Creativity and control dynamics in prime office-space markets
Nicholas C. Georgantzas

Abstract: The office-space valuation literature concentrates on office-building attributes, such as square footage, height, number of floors, perceived architectural quality and distance from business districts or transit stops. Real estate researchers combine central place theory with landmark proximity in an effort to explain the complex relationships underlying office-space pricing. Yet, existing models have been inconsistent in relating office-space rents to square footage, indicating the possibility of spatial autocorrelation among corporate economic activities. The dynamic behavior pattern of the commercial real-estate cycle signals the creative interaction of business firms in their locale. A system dynamics model describes the interaction of these relationships in a particular location, namely midtown Manhattan.The model incorporates a third-order cost function, central place theory and landmark externalities to describe the causal structure underlying the valuation of 103 office buildings in midtown Manhattan, from 1980 to the first quarter of 1990. To embody spatial autocorrelation among corporation economic activities, the model accounts for the migration of wealth controlling and wealth producing firms. The results reflect the complex interrelationships underlying prime office-space markets and place in perspective their long-term cycles as exemplified by the New York office market.

Communicating complexity through visualisation: the use of schematics in gaming/simulation
Jac L. Geurts, Ivo Wenzler, Hans J.J. Kuppevelt

Abstract: This paper discusses visualisation as a key tool in the related fields of gaming/simulation and system dynamics. Using two gaming projects as examples, techniques and processes of visualisation from the gaming discipline are explaned. Conceptual modelling through the use of schematics us an important element of the system dynamics as well as gaming/simulation methodology. The authors conclude that both schools should invest in doing research and applying existing visualisation theory to their special styles of schematic building. The review of some concepts of 'visual language' shows that there is a lot of "we-in-gaming" or "we-in-stem-dynamics" take for granted when we work with schematics.

Consulting Groups: A tool for sharing vision and building alliances.
Danile Gil’Adi, Lorenzo Lara-Carrero

Abstract: In this paper were describe consulting groups, an effective tool used with great impact in different organizations to foster shared vision and the development of alliances. Through this tool, executives have the chance to present projects they want to strengthen, dilemmas of leadership and communication they want to understand or resolve.

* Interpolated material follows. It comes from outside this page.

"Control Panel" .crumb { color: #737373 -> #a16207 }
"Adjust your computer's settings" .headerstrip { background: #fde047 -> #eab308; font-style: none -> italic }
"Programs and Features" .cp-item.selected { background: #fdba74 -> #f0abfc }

Electrifying Learning: Computerizing the Beer Game
Michael Goodman, W. Brian Kreutzer, John D. Sterman, David P. Kreutzer

Abstract: The Beer Distribution Game is one of the most popular ways of introducing managers and students to system dynamics. One of the reasons for this popularity is its success at teaching, on an experiential level, one of the fundamental principles of System Dynamics--that structure causes behavior. It does this in an entertaining and engaging manner. Some players have become so engaged in the experience that they want to explore the dynamics of game further. Because of this interest computer versions of the game have been developed to accelerate the opportunities to explore the game’s dynamics and make it easier to use and facilitate. This paper will highlight some of the features of these games which facilitate learning by individuals or teams.

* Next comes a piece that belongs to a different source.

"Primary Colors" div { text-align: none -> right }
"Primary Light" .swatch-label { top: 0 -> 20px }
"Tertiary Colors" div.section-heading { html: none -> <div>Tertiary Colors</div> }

Entrainment in a disaggregated Economic Long Wave Model
Christian Haxholdt, Christian Kampmann

Abstract: This paper investigates how mode-locking and other highly nonlinear dynamic phenomena arise through the interaction of two capital-producing sectors in a disaggregated economic long-wave model. One sector might represent the construction of building and infrastructure capital with long lifetimes while the other represents production of machinery, computers, etc. with much shorter lifetimes. Due to the positive feedback associated with capital self-ordering, each sector in isolation produces a self-sustained oscillation with a period and amplitude determine by the characteristics of that sector. However, the sectors interact through their mutual dependence on each other’s output for their own production. When this coupling is accounted for, the two sectors tend to synchronize or lock together with a rational ratio between the periods. While keeping the aggregate equilibrium characteristics of the system constant, we study how this locking occurs as a function of the difference in capital lifetimes and as a function of strength of the coupling between sectors. Besides mode-locking and quasi-periodic behavior, the observed phenomena includes cascades of period-doubling bifurcations, chaos, and intermittency. When the difference in capital lifetimes is very large, the system behaves like a one-sector model with a reduced capital content of production: Only one oscillatory mode remains, and it is much less pronounced than in the original one-sector model.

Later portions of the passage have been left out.